Saved data entries:
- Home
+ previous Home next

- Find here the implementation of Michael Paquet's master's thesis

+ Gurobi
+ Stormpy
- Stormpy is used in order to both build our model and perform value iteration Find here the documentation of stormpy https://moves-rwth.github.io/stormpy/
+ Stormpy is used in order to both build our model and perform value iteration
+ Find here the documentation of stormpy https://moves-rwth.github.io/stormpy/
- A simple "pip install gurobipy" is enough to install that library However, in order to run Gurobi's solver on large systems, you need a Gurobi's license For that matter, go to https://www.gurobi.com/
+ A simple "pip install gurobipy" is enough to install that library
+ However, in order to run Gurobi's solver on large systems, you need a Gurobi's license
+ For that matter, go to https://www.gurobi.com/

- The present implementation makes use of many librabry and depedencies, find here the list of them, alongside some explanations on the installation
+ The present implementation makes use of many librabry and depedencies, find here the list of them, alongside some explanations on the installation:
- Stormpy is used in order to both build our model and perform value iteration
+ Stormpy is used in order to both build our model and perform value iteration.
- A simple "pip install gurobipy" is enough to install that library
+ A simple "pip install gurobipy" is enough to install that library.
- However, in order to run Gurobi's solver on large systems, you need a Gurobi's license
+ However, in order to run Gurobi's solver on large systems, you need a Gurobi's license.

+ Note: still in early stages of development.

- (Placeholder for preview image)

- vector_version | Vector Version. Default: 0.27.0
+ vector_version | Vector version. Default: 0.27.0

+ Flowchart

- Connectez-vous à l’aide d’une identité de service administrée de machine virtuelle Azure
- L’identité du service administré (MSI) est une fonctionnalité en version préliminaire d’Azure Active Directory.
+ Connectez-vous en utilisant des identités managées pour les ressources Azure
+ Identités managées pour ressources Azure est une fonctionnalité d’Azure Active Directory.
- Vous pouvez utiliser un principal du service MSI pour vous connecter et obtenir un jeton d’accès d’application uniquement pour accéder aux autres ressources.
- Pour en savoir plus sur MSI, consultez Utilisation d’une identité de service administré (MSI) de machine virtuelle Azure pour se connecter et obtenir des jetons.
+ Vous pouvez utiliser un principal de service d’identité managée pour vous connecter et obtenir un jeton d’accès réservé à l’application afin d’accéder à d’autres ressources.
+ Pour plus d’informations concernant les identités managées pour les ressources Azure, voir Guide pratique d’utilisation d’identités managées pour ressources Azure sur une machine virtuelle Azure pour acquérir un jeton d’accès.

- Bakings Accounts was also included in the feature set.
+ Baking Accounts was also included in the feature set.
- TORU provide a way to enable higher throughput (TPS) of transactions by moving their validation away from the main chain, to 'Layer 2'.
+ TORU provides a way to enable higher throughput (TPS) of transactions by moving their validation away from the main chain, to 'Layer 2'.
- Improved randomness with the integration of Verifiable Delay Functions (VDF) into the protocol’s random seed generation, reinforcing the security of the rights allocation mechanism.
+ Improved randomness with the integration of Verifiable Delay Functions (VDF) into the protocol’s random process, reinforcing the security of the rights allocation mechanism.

Exercise objective — Once you find the line with "- (Placeholder for preview image)" in the entries above, output it and each line after it up to and including the line with "- Vous pouvez", and nothing else.

Solution to the problem —
- (Placeholder for preview image)

- vector_version | Vector Version. Default: 0.27.0
+ vector_version | Vector version. Default: 0.27.0

+ Flowchart

- Connectez-vous à l’aide d’une identité de service administrée de machine virtuelle Azure
- L’identité du service administré (MSI) est une fonctionnalité en version préliminaire d’Azure Active Directory.
+ Connectez-vous en utilisant des identités managées pour les ressources Azure
+ Identités managées pour ressources Azure est une fonctionnalité d’Azure Active Directory.
- Vous pouvez utiliser un principal du service MSI pour vous connecter et obtenir un jeton d’accès d’application uniquement pour accéder aux autres ressources.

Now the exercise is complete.